A great place to visit in Miramichi is Middle Island. This small island in the Miramichi is where Irish immigrants were quarantined when they got sick crossing the Atlantic to escape the potato famine in the late 1840s.
Also worth seeing is the MacDonald Farm, a National Historic site. This is on the north side of the river, about 7 miles downstream from the Centennial Bridge. Made of stone from Scotland, this farmhouse was built by Colonel Alexander MacDonald, a veteran of the American Revolutionary War.
Guides in period costumes explain the various exhibits.

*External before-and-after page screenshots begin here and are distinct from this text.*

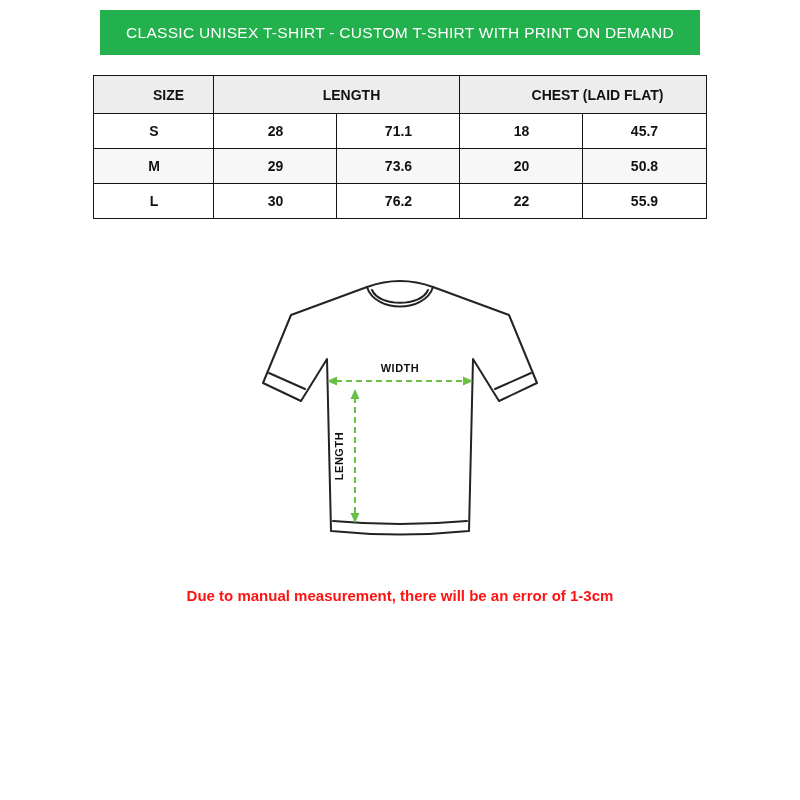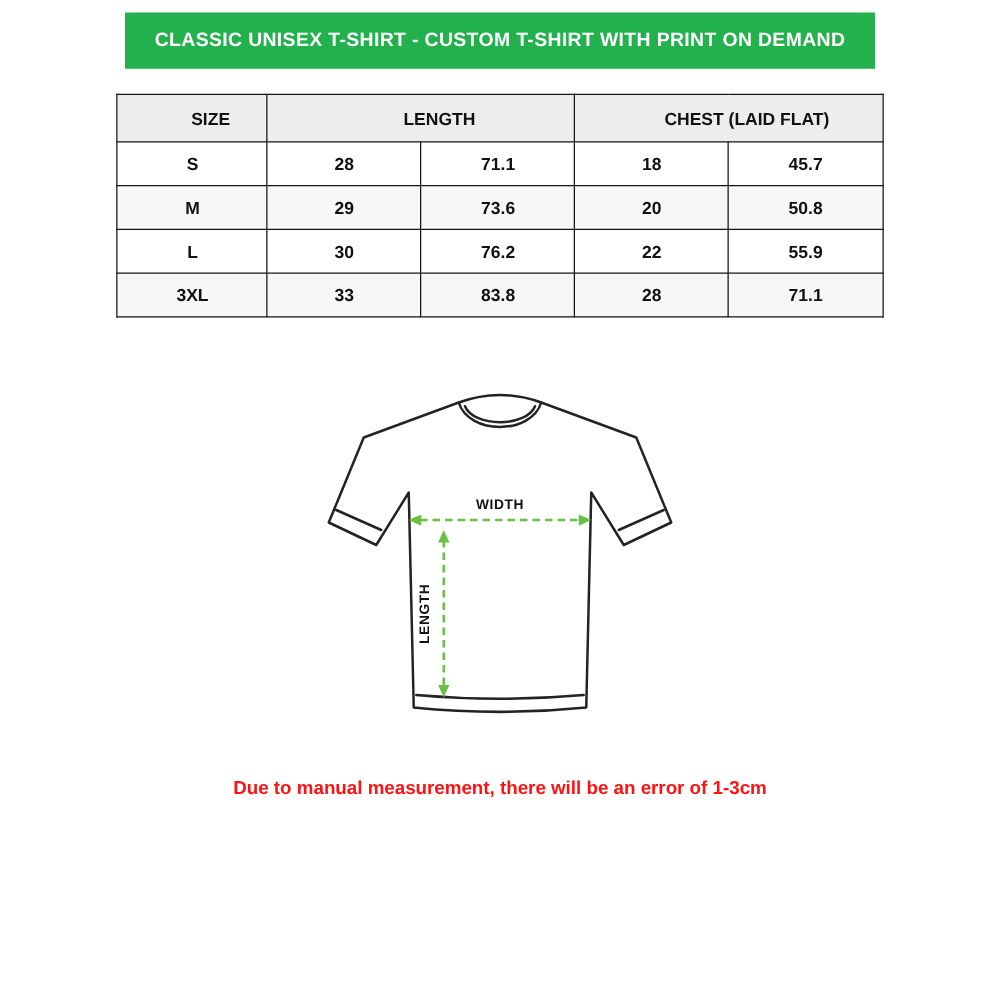--- a/index.html
+++ b/index.html
@@ -20,7 +20,7 @@
     background: var(--banner_green, #22b14c);
     color: #ffffff;
     display: flex; align-items: center; justify-content: center;
-    font-weight: bold; font-size: 15.5px; letter-spacing: 0.3px;
+    font-weight: normal; font-size: 15.5px; letter-spacing: 0.3px;
     text-align: center;
   }
   table.size-table {

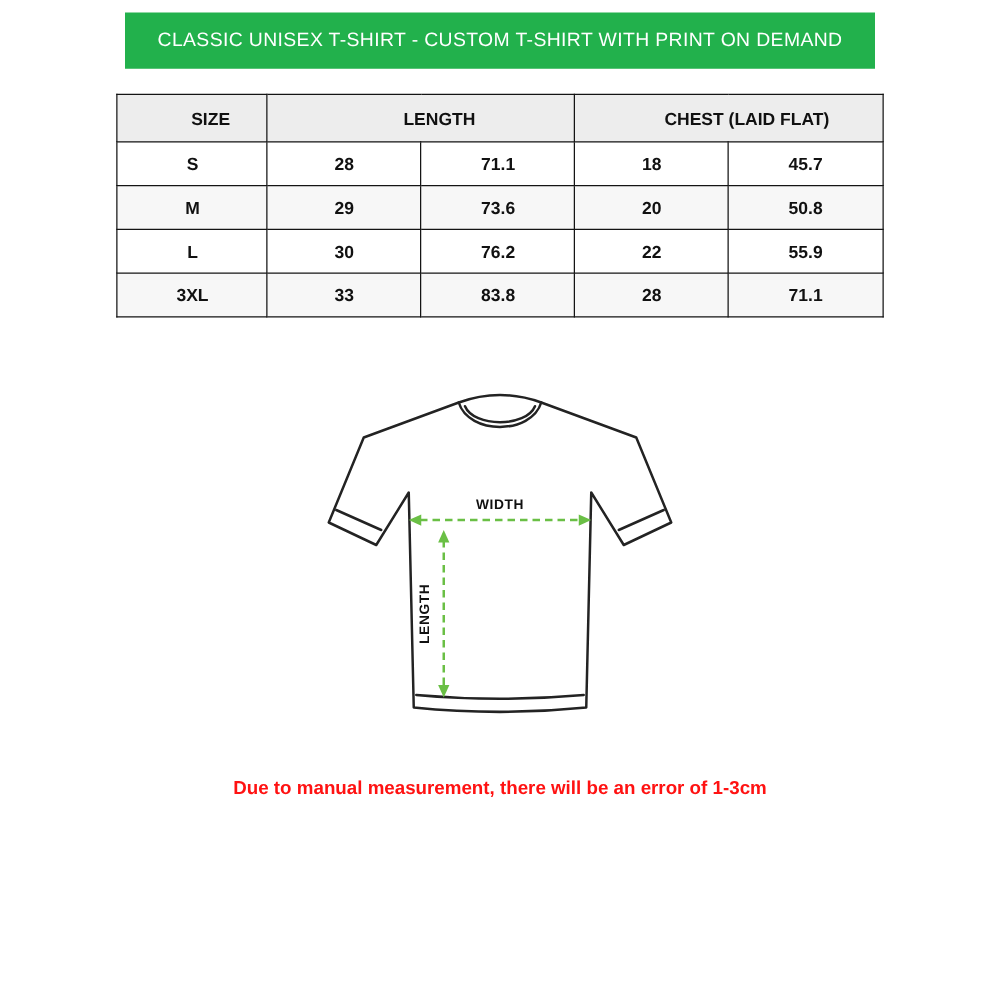--- a/index.html
+++ b/index.html
@@ -114,13 +114,6 @@
         <td>22</td>
         <td>55.9</td>
       </tr>
-      <tr>
-        <td>3XL</td>
-        <td>33</td>
-        <td>83.8</td>
-        <td>28</td>
-        <td>71.1</td>
-      </tr>
     </tbody>
   </table>
 

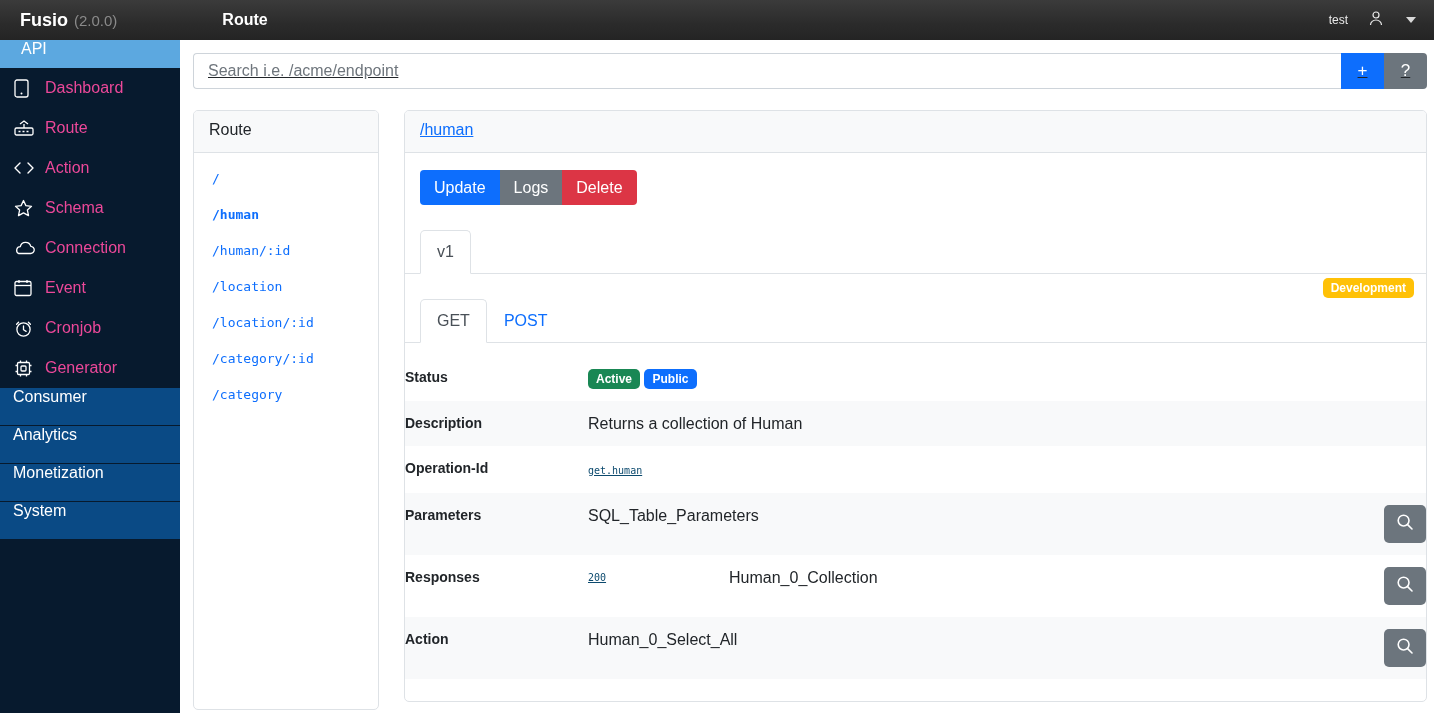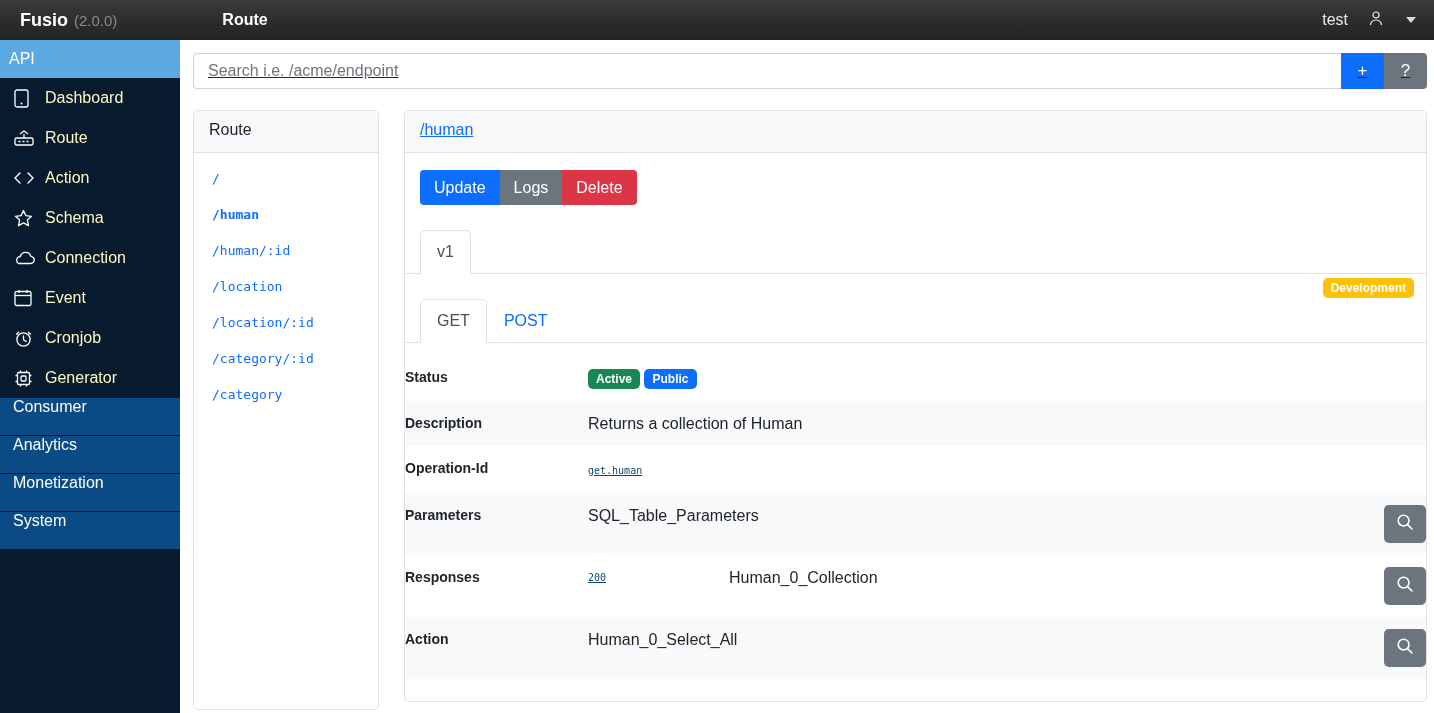--- a/index.html
+++ b/index.html
@@ -27,7 +27,7 @@
   .page-title { margin-left: 105px; font-size: 16px; font-weight: bold; color: #fff; }
   .navbar-right {
     position: absolute; right: 18px; top: 0; height: 40px;
-    display: flex; align-items: center; gap: 20px; color: #e9e9e9; font-size: 16px;
+    display: flex; align-items: center; gap: 20px; color: #e9e9e9; font-size: 12px;
   }
   .caret-down {
     width: 0; height: 0; border-left: 5px solid transparent;

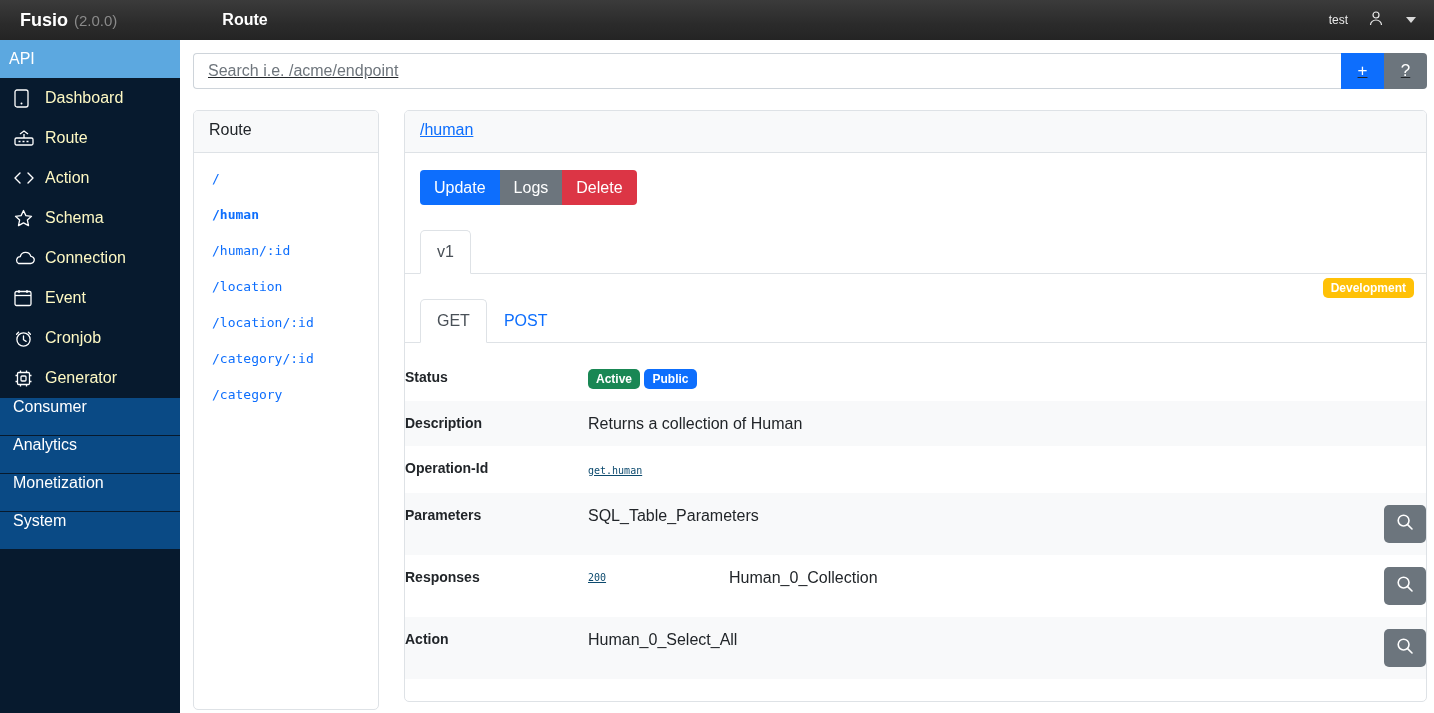--- a/index.html
+++ b/index.html
@@ -41,8 +41,8 @@
   
   .sidebar { width: 180px; background: #071a2e; flex: 0 0 180px; }
   .side-head {
-    height: 38px; display: flex; align-items: center;
-    padding-left: 9px; color: #ffffff; font-size: 16px;
+    height: 28px; display: flex; align-items: flex-start;
+    padding-left: 21px; color: #ffffff; font-size: 16px;
   }
   .side-head.api { background: #5ca8e0; }
   .side-item {

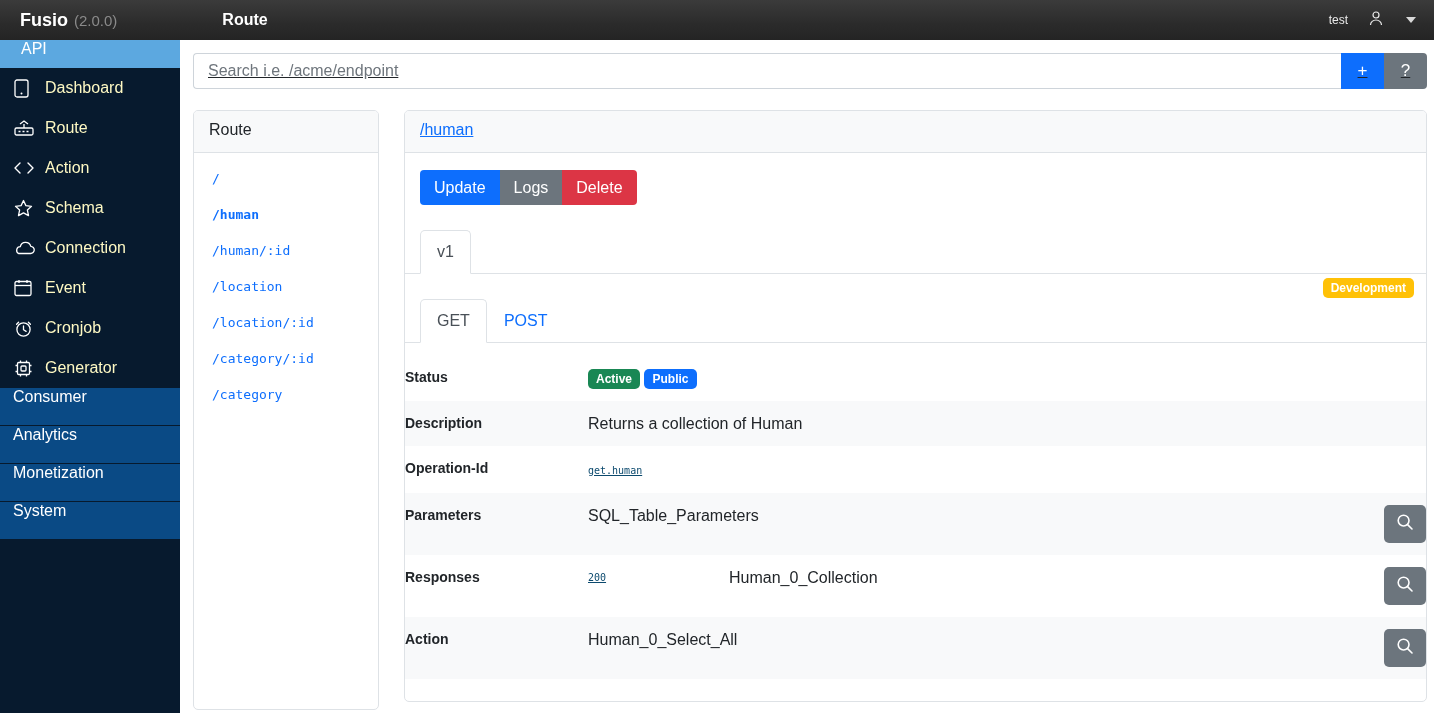--- a/index.html
+++ b/index.html
@@ -47,7 +47,7 @@
   .side-head.api { background: #5ca8e0; }
   .side-item {
     height: 40px; display: flex; align-items: center;
-    padding-left: 14px; color: #fef9c3; font-size: 16px;
+    padding-left: 14px; color: #ec4899; font-size: 16px;
   }
   .side-item .ico { width: 22px; height: 20px; display: inline-flex; align-items: center; justify-content: flex-start; margin-right: 9px; }
   .side-item .ico svg { display: block; }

Transportation to the home, which lies in the banks of the Miramichi River, close to where the Bartibogue River joins it, is by horse drawn wagon. just off the shore is Bartibogue Island.
The Enclosure, where the Northwest Miramichi joins the Southwest Miramichi, makes for an interesting stop. This small Provincial Park contains the graves of the earliest Scottish and English settlers on the Miramichi, including the resting place of William Davidson, the first permanent European settler.
The most dramatic building in the Miramichi Valley is St. Michael's Basilica in the former Chatham neighbourhood. This imposing neoGothic structure is built on a hill and dominates the former town of Chatham. Until Newfoundland joined Confederation in 1949, it was the largest church in Canada, east of Quebec City.